Há uns mais comedidos, é certo. Luis Montenegro não se importava se simplesmente se extinguisse o Tribunal Constitucional, para ver se não dava mais chatices. Teresa Leal Coelho relembra mesmo que o tribunal também está vinculado ao memorando da troika (ou seja, por corolário lógico, que o memorando de entendimento tem supremacia sobre a letra e o espírito da Constituição). O abominável César das Neves acusa o Tribunal Constitucional de ter desgraçado o país (e de que Portugal necessita dum regime não-democrático para controlar a despesa...). Por sua vez, múltiplas vozes clamam por uma revisão constitucional (a sétima), desde aquela academia de intelectualidade benjamim brejeira que é a JSD (que inculpa a Constituição de ter 'falhado' por não ter garantido o Estado Social ou o desenvolvimento económico do país ou lá o que raio), ao bastião dos valores democráticos que é o PSD-Madeira (cujo líder diz que a 'Constituição criou uma teia no regime político') - a maioria de dois terços necessária para aprovar tal revisão no parlamento é algo que escolhem, aparentemente, ignorar.

 

É por estes dias que se vê a juventude e imaturidade da nossa democracia.
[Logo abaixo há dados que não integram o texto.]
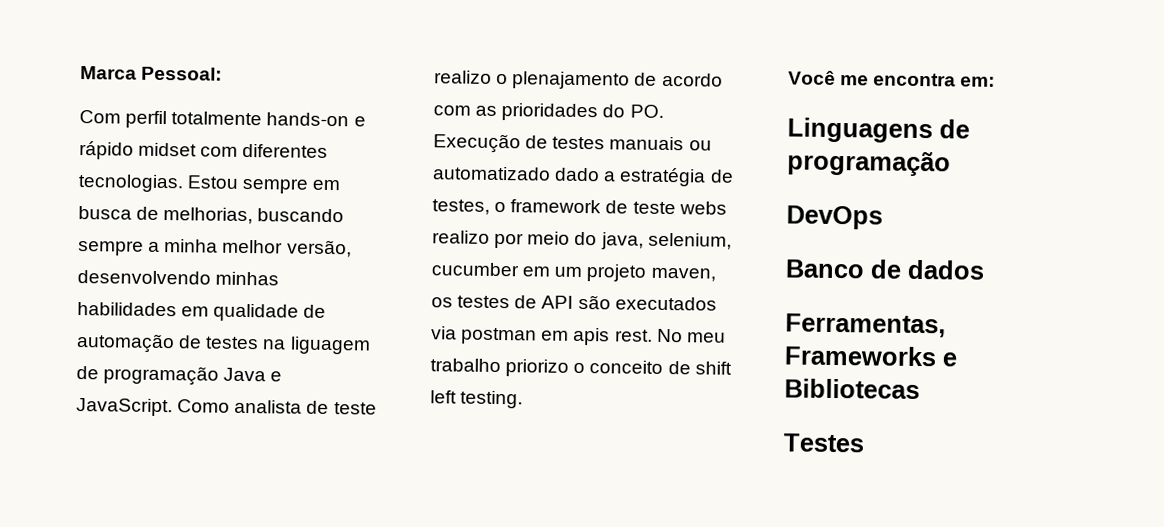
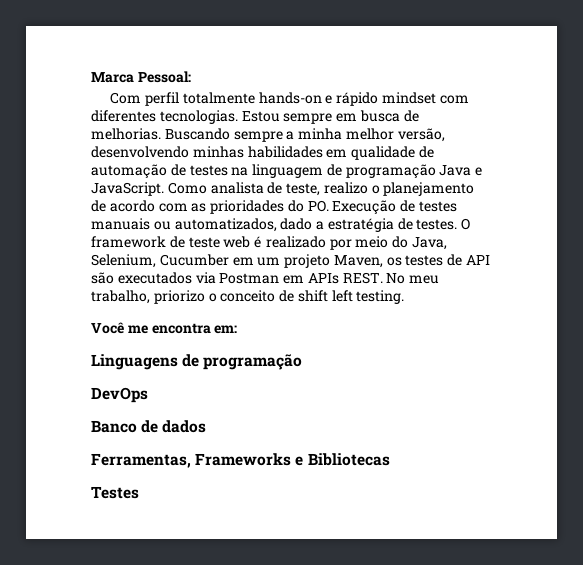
- Com perfil totalmente hands-on e rápido midset com diferentes tecnologias.
+ Com perfil totalmente hands-on e rápido mindset com diferentes tecnologias.
- Estou sempre em busca de melhorias, buscando sempre a minha melhor versão, desenvolvendo minhas habilidades em qualidade de automação de testes na liguagem de programação Java e JavaScript.
+ Estou sempre em busca de melhorias. Buscando sempre a minha melhor versão, desenvolvendo minhas habilidades em qualidade de automação de testes na linguagem de programação Java e JavaScript.
- Como analista de teste realizo o plenajamento de acordo com as prioridades do PO. Execução de testes manuais ou automatizado dado a estratégia de testes, o framework de teste webs realizo por meio do java, selenium, cucumber em um projeto maven, os testes de API são executados via postman em apis rest.
+ Como analista de teste, realizo o planejamento de acordo com as prioridades do PO. Execução de testes manuais ou automatizados, dado a estratégia de testes. O framework de teste web é realizado por meio do Java, Selenium, Cucumber em um projeto Maven, os testes de API são executados via Postman em APIs REST.
- No meu trabalho priorizo o conceito de shift left testing.
+ No meu trabalho, priorizo o conceito de shift left testing.

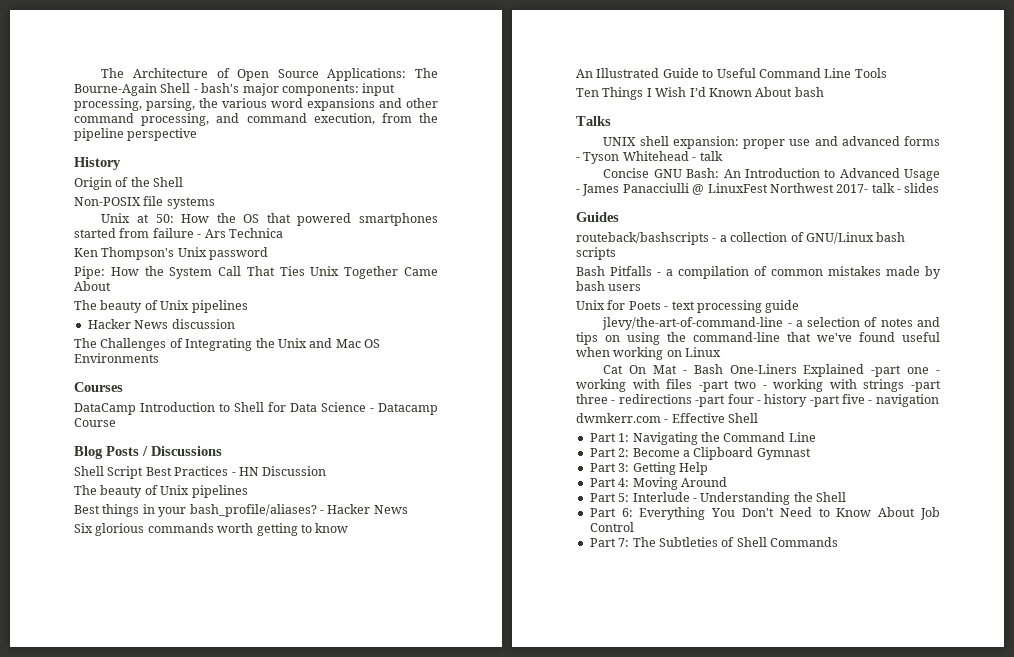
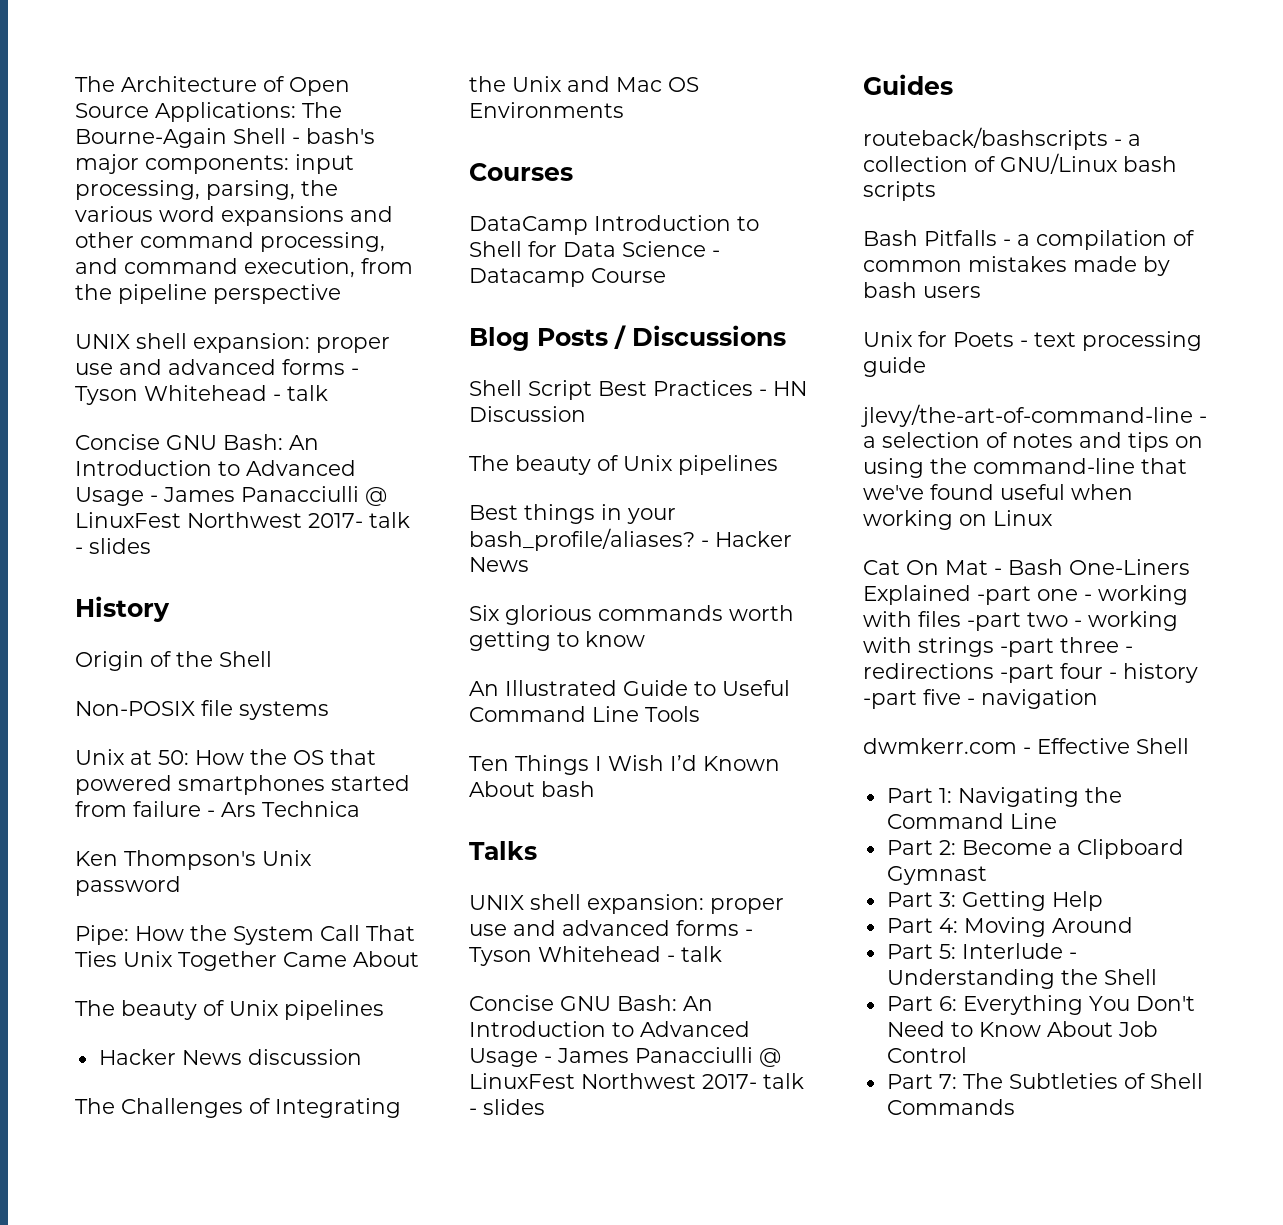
  The Architecture of Open Source Applications: The Bourne-Again Shell - bash's major components: input processing, parsing, the various word expansions and other command processing, and command execution, from the pipeline perspective
+ UNIX shell expansion: proper use and advanced forms - Tyson Whitehead - talk
+ Concise GNU Bash: An Introduction to Advanced Usage - James Panacciulli @ LinuxFest Northwest 2017- talk - slides

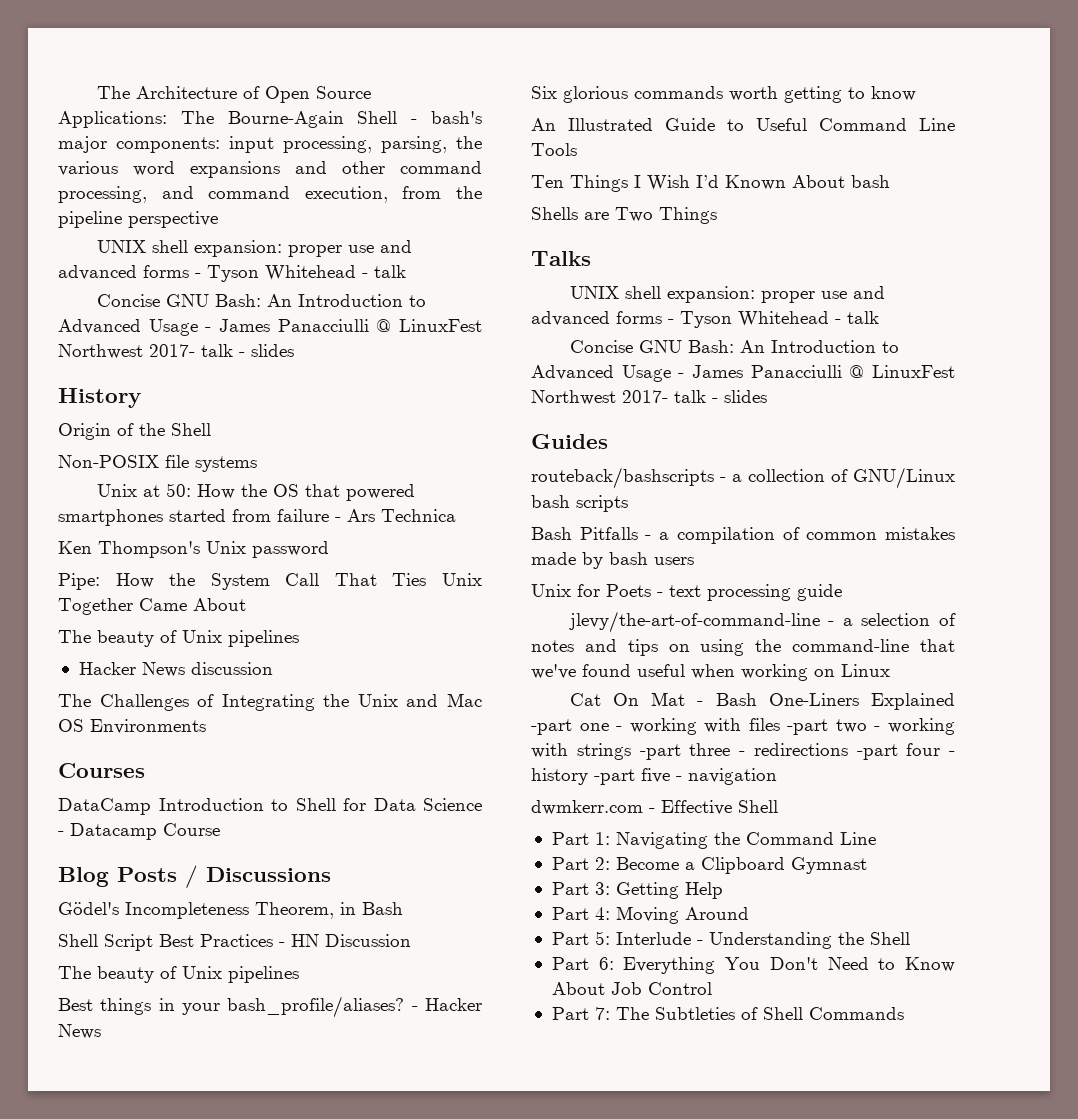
+ Gödel's Incompleteness Theorem, in Bash
+ Shells are Two Things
A Vilafrancada foi uma revolta levada a cabo em 1823 pelos partidários do absolutismo, patrocinados pelo infante D. Miguel, pela rainha consorte D. Carlota Joaquina e pelo Cardeal Patriarca de Lisboa, cujo objectivo era o de derrubar o recém-criado regime liberal e revogar a primeira Constituição portuguesa. O rei D. João VI, que um ano antes tinha jurado cumprir e proteger a Constituição, nada fez e acabou no final por aceitar a revolta. Mas a história não se repete, não é?

«As circunstâncias são o dilema sempre novo, ante o qual temos de nos decidir. Mas quem decide é o nosso carácter.»